Ben Bernanke, today's most powerful banker, said last week that nobody really understands gold prices, including himself. Victorian Europe's richest man, and bullion broker to the Bank of England, N.M.Rothschild at least took the trouble to check.
"I know of only two men who really understand the value of gold,"Rothschild reputedly joked in the mid-19th century – "an obscure clerk in the basement vault of the Banque de France and one of the directors of the Bank of England.
"Unfortunately, they disagree."
The U.S. Fed chairman in contrast shows only a cursory interest in gold. That's despite being an economic historian (and 3,000 years of history say people buy gold as a store of value) as well as sitting on top of the world's largest hoard (the New York Fed vaults some 6,700 tonnes for both the U.S. and foreign governments. The United States' own gold reserves total 8,133 tonnes – some 5% of all the gold ever mined).
Asked in Congress on Thursday, however, why 2013 gold prices have fallen 25%, Bernanke was in fact close to an answer. "People are less concerned about extreme outcomes," he said, "and therefore they feel less need for whatever protection gold affords."
This drop suggests "people have somewhat more confidence. [So] the gold price going down is not necessarily a bad thing."
Rothschild's obscure clerk might well agree, at least with regards to Western investors. People buy gold, and drive the price higher, when they fear bad things ahead. War, financial crisis and stock market crashes...such horrors make rare, indestructible gold appealing like nothing else. (The U.S. government's own hoard confirms that.) But five years after Lehman’s collapse, many investors are now bored with the crisis. That makes gold – proven crisis insurance – look boring as well.
Asian households, on the other hand, buy gold whenever they can. So their rising incomes mean India and China now account for one ounce of gold in every two sold worldwide. And not understanding gold prices today starts with ignoring Asia's rapid ascent.
Ben Bernanke was also half-wrong to say people buy gold as an "inflation hedge." Because he missed the equally big role played by interest rates – and that's a telling blind spot. After all, the Fed chairman slashed the returns to cash to zero. More than four years later, he promises to hold rates at zero "for an extended period" in the future as well.

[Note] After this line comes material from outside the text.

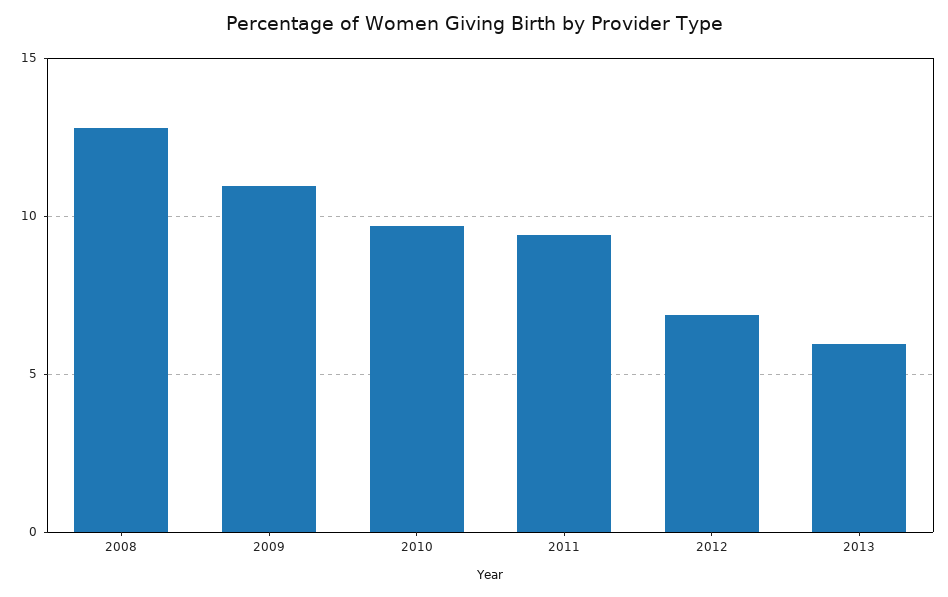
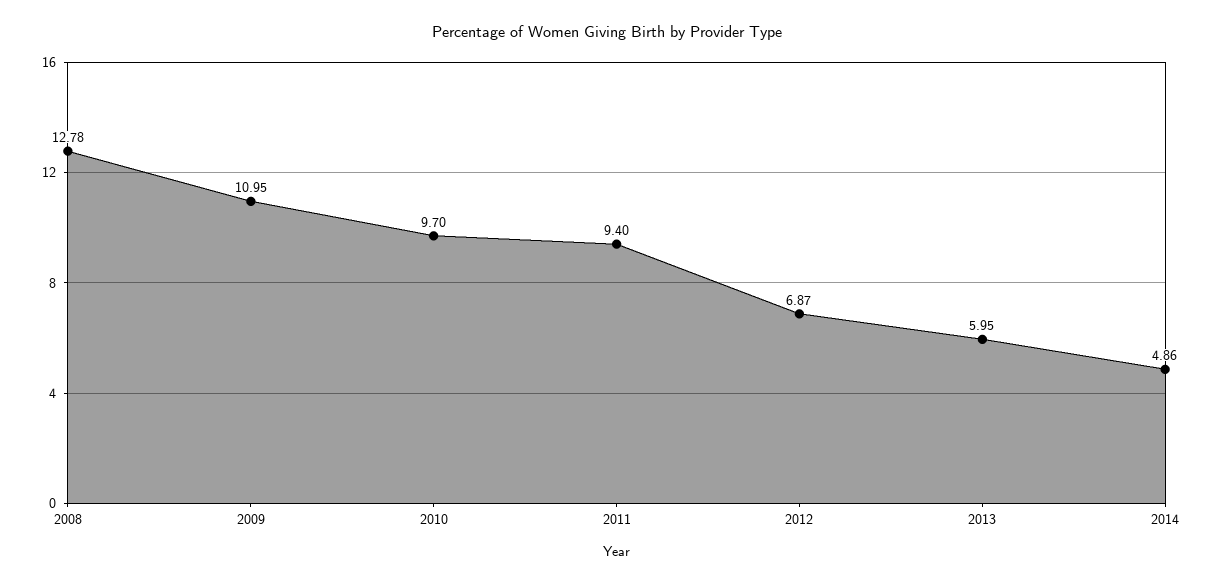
2014: none -> 4.86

This might not matter if inflation stayed "low" as he keeps claiming. But what about when inflation overtakes interest rates? Gold tends to rise in value when cash savings fall in real terms. That's been as true under the free-floating prices of the last 42 years as it was under the 19th century's classical Gold Standard.
Put another way, if inflation is rising faster than your savings are growing, your cost of living would be falling if you held that money as gold instead.
Since Richard Nixon cut the dollar's last formal ties to gold backing four decades ago, the official U.S. cost of living index has outpaced U.S. savings rates in 198 months. Gold prices have risen in 163 of them, gaining an average – in real terms and after accounting for today's U.S. capital gains tax – of 14.2% per year. That made the Consumer Price Index fall for gold-owning savers.
The reverse is true too (and again, in the main. We're as tired of saying you can't time real rates and gold as everyone else is of hearing it). In those 305 months when cash savings grew in real terms, gold lost value almost two-thirds of the time, dropping an average 4.0% from a year earlier and so making life more expensive for gold-owning savers.
Yes, the plunge in gold prices this year far outweighs the steadying cost of living for bank savers. But no one said fighting the Fed would be easy, or cheap. And the lesson for central bankers meantime?
Back in the 19th century, if people began exchanging their paper money for gold, central banks would raise interest rates, defending the value of cash and encouraging savers to stay in paper instead. With that convertibility long gone, however, central banks now have what Bernanke calls "flexibility" – the ability to keep rates below inflation, and even create more money at will. This bid to boost the economy comes at the expense of cash savers. So when people choose to buy gold in the 21st century they are signalling in fact the "success" of U.S. Fed and other central-bank policies.
No doubt Ben Bernanke understands that more than he lets on. Savers would do well to understand his repeated desire for higher inflation. Never mind understanding the aims of his likely successors.